• [Work required] In your copy of the entries below, keep every word exactly and leave out all images.

• [Extracted entries]

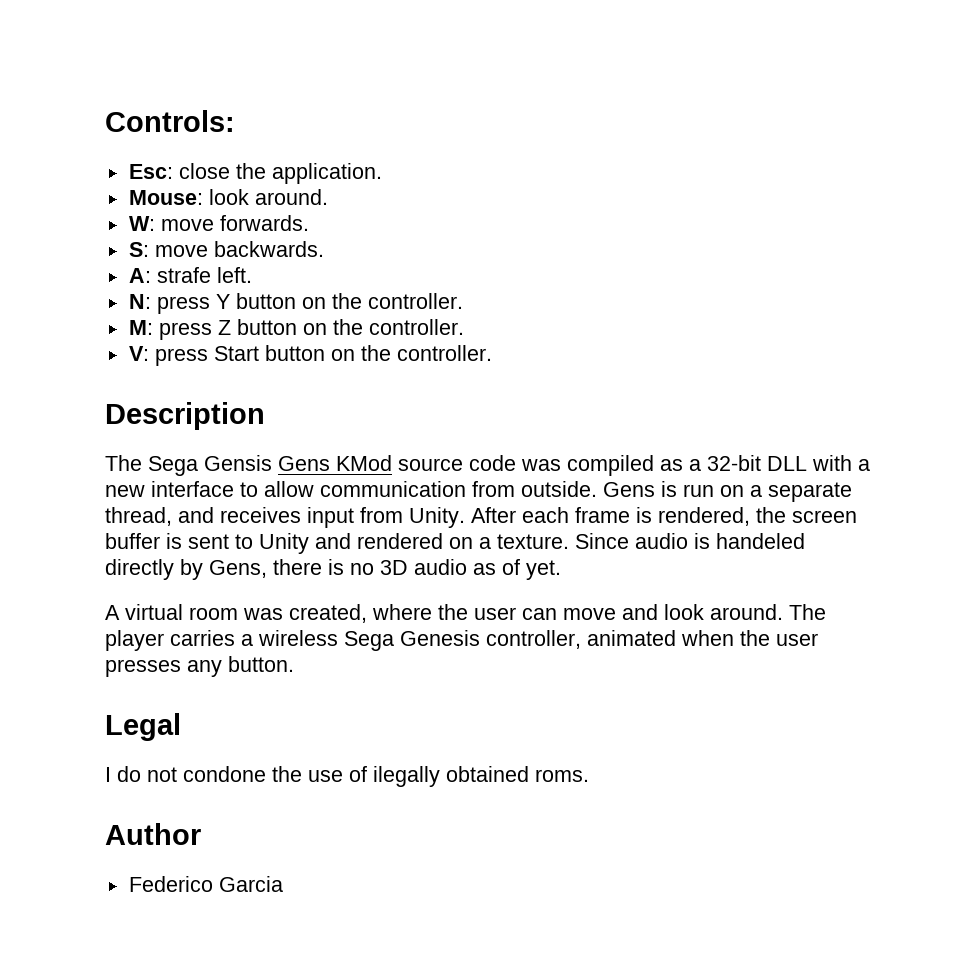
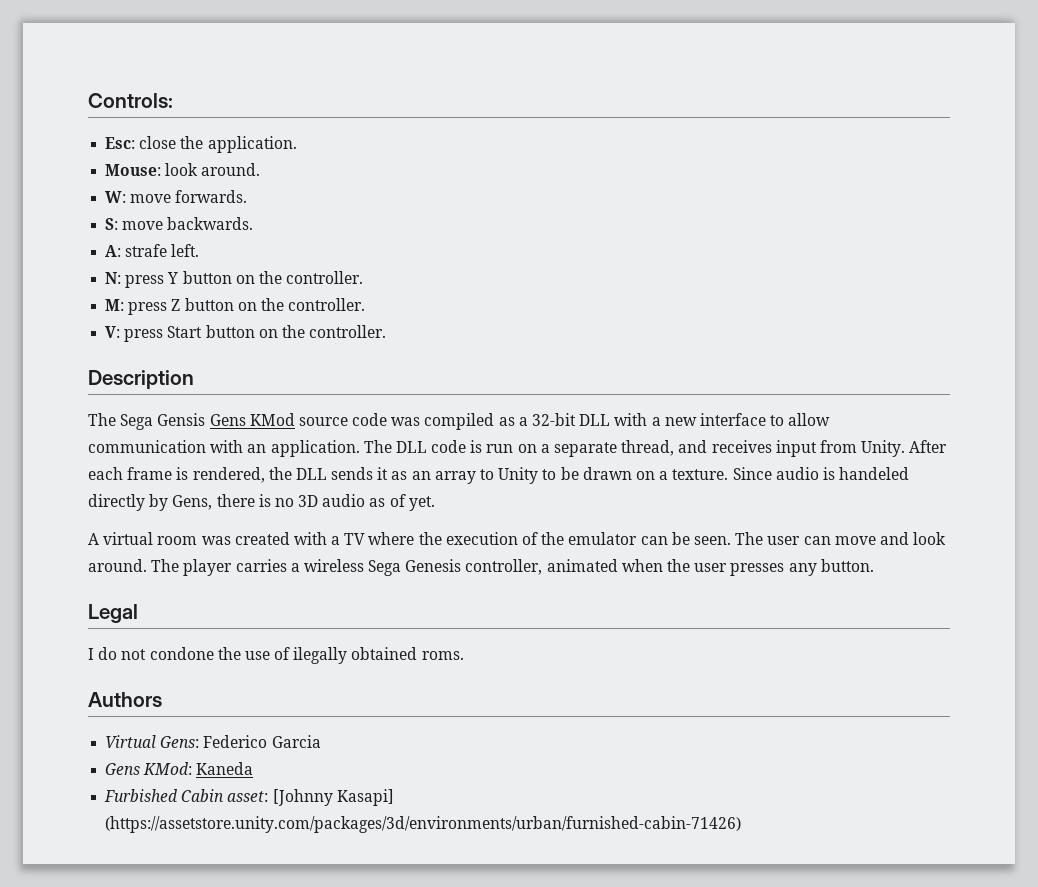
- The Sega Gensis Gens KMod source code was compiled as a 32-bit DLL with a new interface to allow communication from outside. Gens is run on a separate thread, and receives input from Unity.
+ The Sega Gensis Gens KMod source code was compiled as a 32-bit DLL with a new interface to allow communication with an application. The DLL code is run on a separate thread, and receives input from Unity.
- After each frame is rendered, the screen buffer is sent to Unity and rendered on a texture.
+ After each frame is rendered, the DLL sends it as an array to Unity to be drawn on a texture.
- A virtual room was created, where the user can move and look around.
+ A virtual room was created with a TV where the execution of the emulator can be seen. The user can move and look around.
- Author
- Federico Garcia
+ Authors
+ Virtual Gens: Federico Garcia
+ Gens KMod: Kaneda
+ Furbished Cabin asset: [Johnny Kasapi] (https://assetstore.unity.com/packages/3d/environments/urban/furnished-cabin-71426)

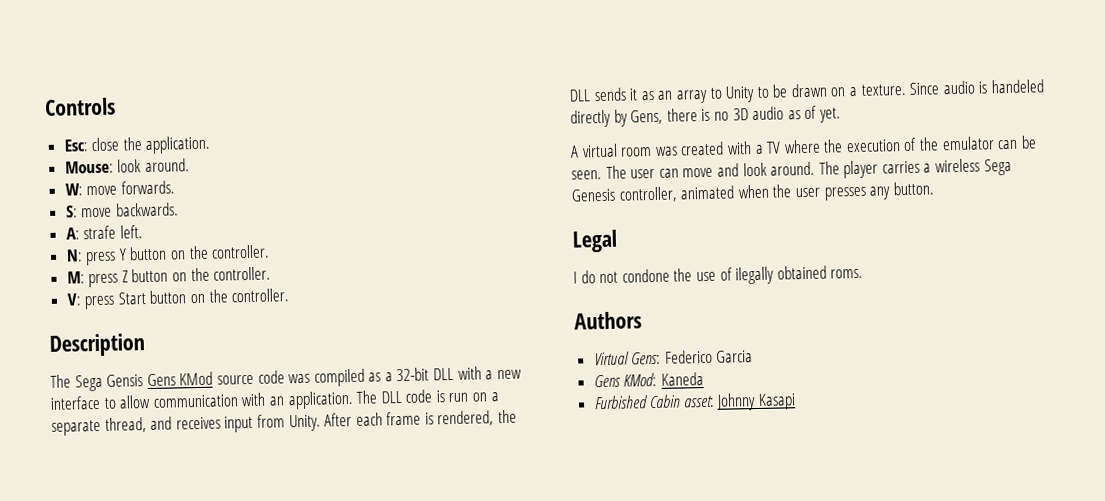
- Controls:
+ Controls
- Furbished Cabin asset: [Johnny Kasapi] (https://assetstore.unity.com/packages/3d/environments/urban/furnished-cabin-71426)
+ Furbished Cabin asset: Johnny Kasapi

• [Completed exercise]
- The Sega Gensis Gens KMod source code was compiled as a 32-bit DLL with a new interface to allow communication from outside. Gens is run on a separate thread, and receives input from Unity.
+ The Sega Gensis Gens KMod source code was compiled as a 32-bit DLL with a new interface to allow communication with an application. The DLL code is run on a separate thread, and receives input from Unity.
- After each frame is rendered, the screen buffer is sent to Unity and rendered on a texture.
+ After each frame is rendered, the DLL sends it as an array to Unity to be drawn on a texture.
- A virtual room was created, where the user can move and look around.
+ A virtual room was created with a TV where the execution of the emulator can be seen. The user can move and look around.
- Author
- Federico Garcia
+ Authors
+ Virtual Gens: Federico Garcia
+ Gens KMod: Kaneda
+ Furbished Cabin asset: [Johnny Kasapi] (https://assetstore.unity.com/packages/3d/environments/urban/furnished-cabin-71426)

- Controls:
+ Controls
- Furbished Cabin asset: [Johnny Kasapi] (https://assetstore.unity.com/packages/3d/environments/urban/furnished-cabin-71426)
+ Furbished Cabin asset: Johnny Kasapi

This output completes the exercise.